It's not just the gas stations that give locals the shaft. In The Durango Herald, a half-page ad on Jan. 23 showed Frontier Airlines offering an economy flight between Durango and Denver for just $59 each way. But if you start your flight in Denver, it's only $39 each way, according to a Jan. 25 half-page ad in The Denver Post. This is the same stinking plane. At least the gas stations don't put out a half-page ad stating how lucky we are to be goosed by their special offer. Please sign me "Flying United."
Not to be rude, but your tray table isn't in the upright and locked position.
Action Line compared Frontier's Durango and Denver "Check out our Economic Stimulus Package" ads side-by-side, and they do look similar, with three pricing categories: classic plus, classic and economy.
Local readers saw a $59 economy deal for a one-way fare between here and the Mile High City.
The Denver ad lists an economy one-way fare for $39. However, you gotta read the fine print: "Fares shown are each way for off-peak travel between Denver and Albuquerque or Colorado Springs." No mention of Durango.

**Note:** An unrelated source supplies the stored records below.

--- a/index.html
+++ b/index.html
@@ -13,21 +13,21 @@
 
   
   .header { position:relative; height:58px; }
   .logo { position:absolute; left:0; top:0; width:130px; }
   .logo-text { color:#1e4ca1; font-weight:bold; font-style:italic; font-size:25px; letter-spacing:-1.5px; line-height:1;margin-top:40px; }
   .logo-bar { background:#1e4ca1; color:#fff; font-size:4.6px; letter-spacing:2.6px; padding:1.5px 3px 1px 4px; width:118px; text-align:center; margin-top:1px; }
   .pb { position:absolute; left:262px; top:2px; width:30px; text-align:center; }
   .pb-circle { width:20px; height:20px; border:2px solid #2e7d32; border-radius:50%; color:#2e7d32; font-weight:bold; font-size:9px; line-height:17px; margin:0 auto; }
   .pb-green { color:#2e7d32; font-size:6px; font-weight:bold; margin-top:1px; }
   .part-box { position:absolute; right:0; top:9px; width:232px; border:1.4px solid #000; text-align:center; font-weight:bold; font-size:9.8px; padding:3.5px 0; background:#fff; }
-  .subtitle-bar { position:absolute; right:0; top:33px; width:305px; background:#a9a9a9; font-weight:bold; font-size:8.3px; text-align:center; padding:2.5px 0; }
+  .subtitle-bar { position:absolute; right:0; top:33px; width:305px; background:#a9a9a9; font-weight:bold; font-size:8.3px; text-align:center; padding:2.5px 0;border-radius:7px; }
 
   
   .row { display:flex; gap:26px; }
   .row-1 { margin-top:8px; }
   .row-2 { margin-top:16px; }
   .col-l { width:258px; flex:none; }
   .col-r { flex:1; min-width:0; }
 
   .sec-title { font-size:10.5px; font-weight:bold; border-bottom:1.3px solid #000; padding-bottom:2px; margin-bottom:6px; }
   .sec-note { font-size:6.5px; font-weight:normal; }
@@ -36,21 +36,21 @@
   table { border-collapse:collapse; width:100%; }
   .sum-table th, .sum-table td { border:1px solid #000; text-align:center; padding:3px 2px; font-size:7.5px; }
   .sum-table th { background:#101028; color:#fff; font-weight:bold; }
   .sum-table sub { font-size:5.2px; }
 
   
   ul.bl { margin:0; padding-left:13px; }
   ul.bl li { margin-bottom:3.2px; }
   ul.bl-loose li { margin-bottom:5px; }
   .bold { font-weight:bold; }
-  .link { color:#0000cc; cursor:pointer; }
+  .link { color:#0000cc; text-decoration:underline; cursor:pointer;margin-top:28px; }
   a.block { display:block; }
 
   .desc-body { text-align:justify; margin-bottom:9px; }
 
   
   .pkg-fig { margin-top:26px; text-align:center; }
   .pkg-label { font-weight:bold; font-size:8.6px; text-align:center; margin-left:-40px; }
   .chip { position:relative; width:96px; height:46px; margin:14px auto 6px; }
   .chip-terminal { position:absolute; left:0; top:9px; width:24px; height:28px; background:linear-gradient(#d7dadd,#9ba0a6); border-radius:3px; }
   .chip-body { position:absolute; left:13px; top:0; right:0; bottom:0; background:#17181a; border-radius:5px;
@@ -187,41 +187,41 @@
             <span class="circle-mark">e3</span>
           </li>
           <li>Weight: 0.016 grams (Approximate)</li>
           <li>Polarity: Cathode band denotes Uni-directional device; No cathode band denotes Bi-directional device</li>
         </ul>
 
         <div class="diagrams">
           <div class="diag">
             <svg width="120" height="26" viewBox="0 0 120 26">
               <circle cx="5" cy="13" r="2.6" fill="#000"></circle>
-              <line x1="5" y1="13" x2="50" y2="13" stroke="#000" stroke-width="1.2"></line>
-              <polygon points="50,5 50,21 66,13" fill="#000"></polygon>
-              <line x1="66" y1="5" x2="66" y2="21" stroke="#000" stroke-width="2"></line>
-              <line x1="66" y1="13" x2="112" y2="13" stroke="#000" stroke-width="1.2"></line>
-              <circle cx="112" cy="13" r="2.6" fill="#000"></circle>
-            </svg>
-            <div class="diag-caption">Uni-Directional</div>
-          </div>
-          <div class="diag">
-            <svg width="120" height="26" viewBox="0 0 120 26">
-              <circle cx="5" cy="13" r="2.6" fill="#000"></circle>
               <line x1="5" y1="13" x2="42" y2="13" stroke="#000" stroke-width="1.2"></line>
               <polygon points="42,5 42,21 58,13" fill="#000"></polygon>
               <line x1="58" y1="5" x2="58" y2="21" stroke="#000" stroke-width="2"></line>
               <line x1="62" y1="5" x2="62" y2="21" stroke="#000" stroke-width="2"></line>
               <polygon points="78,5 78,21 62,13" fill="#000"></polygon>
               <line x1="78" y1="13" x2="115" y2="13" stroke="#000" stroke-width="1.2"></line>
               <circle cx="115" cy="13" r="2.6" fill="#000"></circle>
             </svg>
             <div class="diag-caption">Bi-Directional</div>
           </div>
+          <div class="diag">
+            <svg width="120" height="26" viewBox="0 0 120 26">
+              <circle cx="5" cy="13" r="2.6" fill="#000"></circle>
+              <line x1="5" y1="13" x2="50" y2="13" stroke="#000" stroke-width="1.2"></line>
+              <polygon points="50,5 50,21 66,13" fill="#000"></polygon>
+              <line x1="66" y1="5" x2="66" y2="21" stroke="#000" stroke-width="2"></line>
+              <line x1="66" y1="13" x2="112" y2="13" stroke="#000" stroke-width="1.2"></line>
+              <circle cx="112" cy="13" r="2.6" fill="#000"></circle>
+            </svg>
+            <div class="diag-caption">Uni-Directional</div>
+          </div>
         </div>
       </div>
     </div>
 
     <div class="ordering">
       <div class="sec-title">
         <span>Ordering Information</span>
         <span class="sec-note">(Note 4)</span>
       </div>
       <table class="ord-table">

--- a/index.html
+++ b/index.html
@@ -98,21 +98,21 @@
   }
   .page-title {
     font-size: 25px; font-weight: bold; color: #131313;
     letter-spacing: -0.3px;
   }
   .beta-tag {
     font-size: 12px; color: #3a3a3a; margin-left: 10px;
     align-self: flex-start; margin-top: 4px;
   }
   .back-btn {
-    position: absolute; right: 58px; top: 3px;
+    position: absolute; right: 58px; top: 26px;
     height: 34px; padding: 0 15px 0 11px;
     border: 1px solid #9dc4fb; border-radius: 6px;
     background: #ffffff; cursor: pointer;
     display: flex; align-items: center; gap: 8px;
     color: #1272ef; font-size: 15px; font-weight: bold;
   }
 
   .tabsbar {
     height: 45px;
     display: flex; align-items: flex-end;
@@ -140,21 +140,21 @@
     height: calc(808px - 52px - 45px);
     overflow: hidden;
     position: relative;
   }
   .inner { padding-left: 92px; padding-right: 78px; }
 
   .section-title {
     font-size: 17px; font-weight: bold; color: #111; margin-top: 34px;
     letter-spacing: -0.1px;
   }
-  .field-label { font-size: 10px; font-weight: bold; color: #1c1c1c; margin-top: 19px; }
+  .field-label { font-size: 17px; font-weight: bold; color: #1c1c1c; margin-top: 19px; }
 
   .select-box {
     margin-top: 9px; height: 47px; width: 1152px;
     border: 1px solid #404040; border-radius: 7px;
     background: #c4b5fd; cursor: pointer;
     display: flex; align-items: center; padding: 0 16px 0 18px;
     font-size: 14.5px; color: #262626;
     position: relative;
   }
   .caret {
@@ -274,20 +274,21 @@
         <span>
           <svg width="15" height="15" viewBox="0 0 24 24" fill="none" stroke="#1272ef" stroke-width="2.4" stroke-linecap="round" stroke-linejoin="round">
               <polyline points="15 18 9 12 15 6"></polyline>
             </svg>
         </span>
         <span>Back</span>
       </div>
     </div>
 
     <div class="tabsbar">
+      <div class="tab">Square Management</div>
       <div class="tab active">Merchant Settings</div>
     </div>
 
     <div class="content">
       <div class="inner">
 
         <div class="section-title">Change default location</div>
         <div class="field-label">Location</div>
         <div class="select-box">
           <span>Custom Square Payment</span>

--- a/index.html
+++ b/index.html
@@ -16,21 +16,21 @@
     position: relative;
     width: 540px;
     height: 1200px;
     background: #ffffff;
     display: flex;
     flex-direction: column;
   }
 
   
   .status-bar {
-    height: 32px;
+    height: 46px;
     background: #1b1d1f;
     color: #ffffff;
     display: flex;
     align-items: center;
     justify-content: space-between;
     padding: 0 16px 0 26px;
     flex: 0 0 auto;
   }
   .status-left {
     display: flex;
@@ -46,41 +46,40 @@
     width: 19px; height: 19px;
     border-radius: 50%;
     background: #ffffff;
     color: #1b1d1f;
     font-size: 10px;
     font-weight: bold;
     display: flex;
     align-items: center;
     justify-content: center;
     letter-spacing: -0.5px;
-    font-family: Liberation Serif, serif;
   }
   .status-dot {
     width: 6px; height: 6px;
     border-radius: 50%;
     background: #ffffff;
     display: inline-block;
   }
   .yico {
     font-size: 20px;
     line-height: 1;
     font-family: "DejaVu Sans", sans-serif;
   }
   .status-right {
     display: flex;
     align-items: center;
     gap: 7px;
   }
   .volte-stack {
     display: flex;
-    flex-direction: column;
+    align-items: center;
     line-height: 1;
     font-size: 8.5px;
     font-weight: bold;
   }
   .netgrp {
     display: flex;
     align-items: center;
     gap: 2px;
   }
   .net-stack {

So Frontier isn't gouging locals. Heck, 59 bucks seems like a pretty good deal.
Maybe a bag of pretzels and a ginger ale will help you sit back, relax and enjoy the flight.
And what a coincidence - salty snacks and soft drinks are on sale at the gas station!
Regarding recent statements about La Campanella, what does it mean to be "too cheesy for Miami?" Do any other Durango developments qualify for that designation? - Brie in Animas City
"Cheesy" comes in many flavors, such as Old Western, served locally by ranch-style homes with rusty farm implements and wagon wheels as yard art.
A slice of Eastern Yankee cheese can be found in those faux colonial townhomes along Florida Road.
So why the collective "mamma mia!" when Italian villas are added to Durango's plate of ripe fromage?
Actually, the city is trying to cut down on gimmicky developments.
"It's true that La Campanella was reviewed and approved prior to the adoption of commercial design guidelines," said Greg Hoch, director of planning and community development. "It is likely that a comparably over-the-top development would not be approved under the new guidelines."
Always the diplomatic public servant, Hoch avoided any reference to "cheesy." But he did say his favorite cheese is Jarlsberg. Which is a good thing.
If Hoch loved Swiss, we might see chalet-inspired designs, lederhosen and yodeling. Kind of like Ouray, the so-called "Switzerland of America."
Now that's cheesy.
The Mea Culpa Mailbag has two constabulary notes.
- Durango Police Sgt. Geary Parsons, who answered the question about the legality of asking vehicle passengers for ID, passes along the latest Supreme Court pronouncement.
Last Monday, the court ruled unanimously that officers have leeway to search a passenger in a car stopped for a traffic violation even if nothing indicates the passenger has committed a crime or is about to do so.
Pat-downs are permissible when cops have a reasonable suspicion that the passenger may be armed and dangerous.
Obviously, this ruling is a major setback for the many Action Line readers who pack heat and carry contraband.
- After getting dinged for overtime parking, Margi Buiso is boycotting downtown because of Durango's new $9 ticket.
"I will now opt to have my business meetings away from downtown as there are plenty of establishments that have no meters and my friends will be able to enjoy time together uninterrupted by meter restrictions," she writes.
"As a longtime Durangoan, I have had way too many longer-than-expected lunches end with a parking ticket."
Let's look on the bright side. At least the ticket-writers aren't cops, so they can't frisk parking scofflaws.